[Start of Attachment]
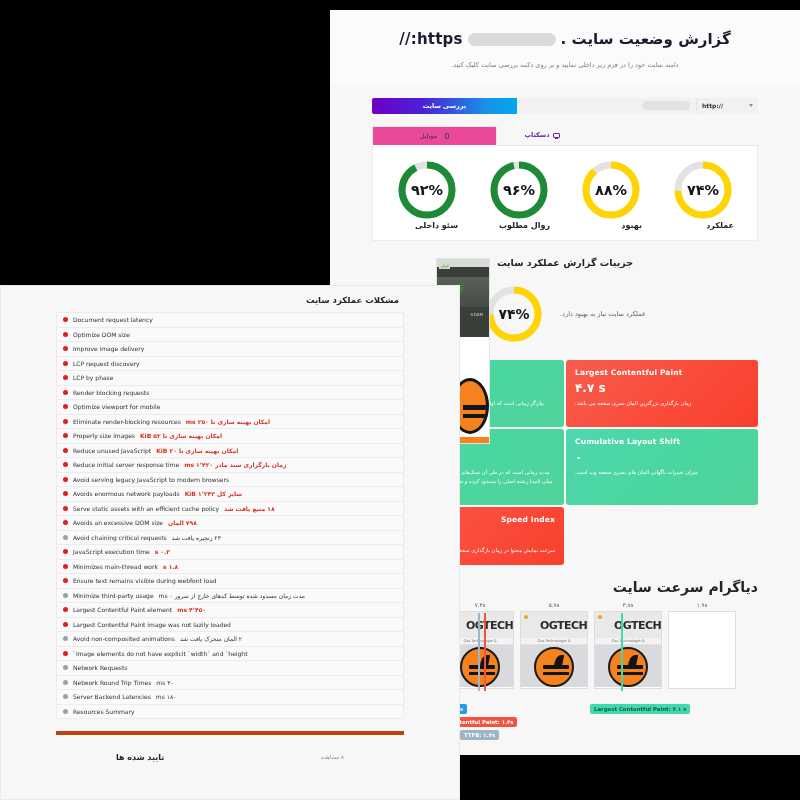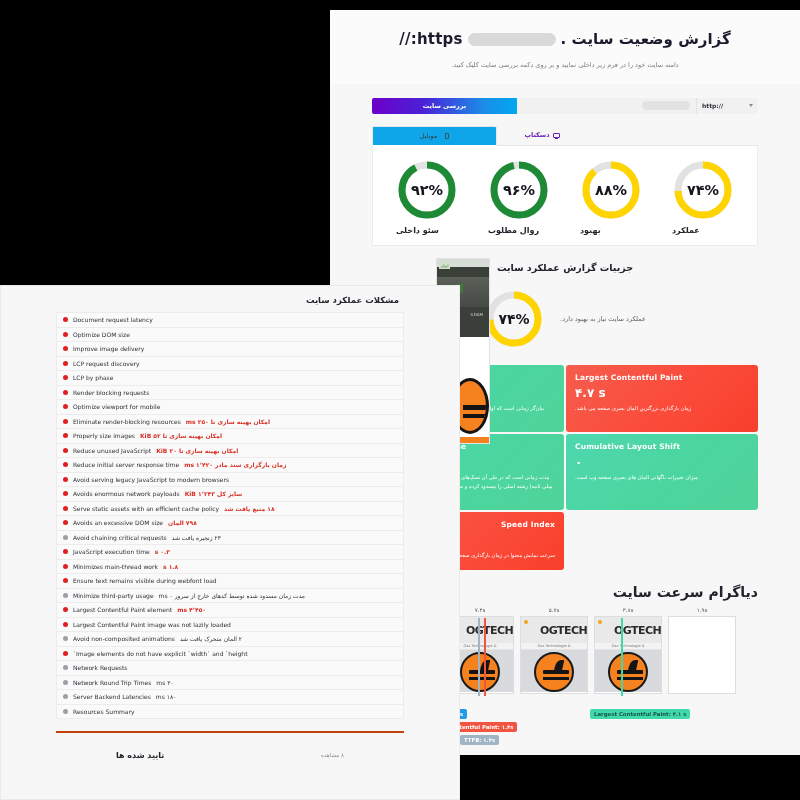--- a/index.html
+++ b/index.html
@@ -72,41 +72,41 @@
   
   .tabs-row {
     display: flex; flex-direction: row-reverse; margin: 12px 42px 0 42px;
     border-bottom: 1px solid #e6e6e6; gap: 0;
   }
   .tab {
     display: flex; align-items: center; justify-content: center; gap: 3px;
     font-size: 6.5px; padding: 5px 0; width: 125px;
   }
   .tab.active {
-    background: #0ea5e9; border: 1px solid #e6e6e6; border-bottom: 1px solid #fff;
+    background: #ec4899; border: 1px solid #e6e6e6; border-bottom: 1px solid #fff;
     margin-bottom: -1px; color: #3a3a45; border-radius: 2px 2px 0 0; gap: 8px;
   }
   .tab.inactive { color: #6a1fb5; font-weight: bold; width: 90px; }
   .ic-mobile { width: 4px; height: 6px; border: 1px solid #4a4a55; border-radius: 1px; }
   .ic-desktop {
     width: 7px; height: 5px; border: 1.2px solid #6a1fb5; border-radius: 1px;
     position: relative;
   }
   .ic-desktop::after {
     content: ""; position: absolute; left: 1.5px; bottom: -2.5px;
     width: 3px; height: 1.5px; background: #6a1fb5;
   }
 
   
   .gauges-card {
     background: #fff; margin: 0 42px; border: 1px solid #ececec; border-top: none;
     display: flex; flex-direction: row-reverse; justify-content: space-around;
     padding: 13px 8px 10px 8px;
   }
-  .gauge-cell { display: flex; flex-direction: column; align-items: flex-end; gap: 5px; }
+  .gauge-cell { display: flex; flex-direction: column; align-items: flex-start; }
   .gauge { position: relative; width: 62px; height: 62px; }
   .gauge .ring { transform: rotate(-90deg); }
   .gauge .val {
     position: absolute; inset: 0; display: flex; align-items: center;
     justify-content: center; font-size: 14.5px; font-weight: bold; color: #16161e;
     letter-spacing: -.3px;
   }
   .gauge-label { font-size: 8px; font-weight: bold; color: #23232c; }
 
   
@@ -214,21 +214,21 @@
   }
   .issue:last-child { border-bottom: 1px solid #ececec; }
   .bullet { width: 5px; height: 5px; border-radius: 50%; flex: 0 0 auto; }
   .b-red  { background: #e02020; }
   .b-gray { background: #9aa0a6; }
   .issue-text { font-size: 6px; color: #2f2f38; direction: rtl; }
   .metric-tag { color: #d93025; font-weight: bold; }
   .issues-foot {
     display: flex; flex-direction: row-reverse; align-items: center;
     justify-content: space-between; padding: 18px 60px 10px 60px;
-    border-top: 2px solid #c2410c; margin: 12px 55px 0 55px;
+    border-top: 4px solid #c2410c; margin: 12px 55px 0 55px;
   }
   .foot-title { font-size: 8px; font-weight: bold; color: #23232c; }
   .foot-link { font-size: 5.5px; color: #8a8a95; }
 
   
   .preview-strip {
     position: absolute; left: 436px; top: 258px; width: 54px; height: 186px;
     background: #fff; border: 1px solid #e3e3e3; overflow: hidden;
   }
   .preview-strip .ptop { height: 78px; background: #3a3f3a; position: relative; }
[End of Attachment]
▶ Work to be completed:
Leaving out the pictures, output each line above exactly as it is.

▶ Exercise response:
--- a/index.html
+++ b/index.html
@@ -72,41 +72,41 @@
   
   .tabs-row {
     display: flex; flex-direction: row-reverse; margin: 12px 42px 0 42px;
     border-bottom: 1px solid #e6e6e6; gap: 0;
   }
   .tab {
     display: flex; align-items: center; justify-content: center; gap: 3px;
     font-size: 6.5px; padding: 5px 0; width: 125px;
   }
   .tab.active {
-    background: #0ea5e9; border: 1px solid #e6e6e6; border-bottom: 1px solid #fff;
+    background: #ec4899; border: 1px solid #e6e6e6; border-bottom: 1px solid #fff;
     margin-bottom: -1px; color: #3a3a45; border-radius: 2px 2px 0 0; gap: 8px;
   }
   .tab.inactive { color: #6a1fb5; font-weight: bold; width: 90px; }
   .ic-mobile { width: 4px; height: 6px; border: 1px solid #4a4a55; border-radius: 1px; }
   .ic-desktop {
     width: 7px; height: 5px; border: 1.2px solid #6a1fb5; border-radius: 1px;
     position: relative;
   }
   .ic-desktop::after {
     content: ""; position: absolute; left: 1.5px; bottom: -2.5px;
     width: 3px; height: 1.5px; background: #6a1fb5;
   }
 
   
   .gauges-card {
     background: #fff; margin: 0 42px; border: 1px solid #ececec; border-top: none;
     display: flex; flex-direction: row-reverse; justify-content: space-around;
     padding: 13px 8px 10px 8px;
   }
-  .gauge-cell { display: flex; flex-direction: column; align-items: flex-end; gap: 5px; }
+  .gauge-cell { display: flex; flex-direction: column; align-items: flex-start; }
   .gauge { position: relative; width: 62px; height: 62px; }
   .gauge .ring { transform: rotate(-90deg); }
   .gauge .val {
     position: absolute; inset: 0; display: flex; align-items: center;
     justify-content: center; font-size: 14.5px; font-weight: bold; color: #16161e;
     letter-spacing: -.3px;
   }
   .gauge-label { font-size: 8px; font-weight: bold; color: #23232c; }
 
   
@@ -214,21 +214,21 @@
   }
   .issue:last-child { border-bottom: 1px solid #ececec; }
   .bullet { width: 5px; height: 5px; border-radius: 50%; flex: 0 0 auto; }
   .b-red  { background: #e02020; }
   .b-gray { background: #9aa0a6; }
   .issue-text { font-size: 6px; color: #2f2f38; direction: rtl; }
   .metric-tag { color: #d93025; font-weight: bold; }
   .issues-foot {
     display: flex; flex-direction: row-reverse; align-items: center;
     justify-content: space-between; padding: 18px 60px 10px 60px;
-    border-top: 2px solid #c2410c; margin: 12px 55px 0 55px;
+    border-top: 4px solid #c2410c; margin: 12px 55px 0 55px;
   }
   .foot-title { font-size: 8px; font-weight: bold; color: #23232c; }
   .foot-link { font-size: 5.5px; color: #8a8a95; }
 
   
   .preview-strip {
     position: absolute; left: 436px; top: 258px; width: 54px; height: 186px;
     background: #fff; border: 1px solid #e3e3e3; overflow: hidden;
   }
   .preview-strip .ptop { height: 78px; background: #3a3f3a; position: relative; }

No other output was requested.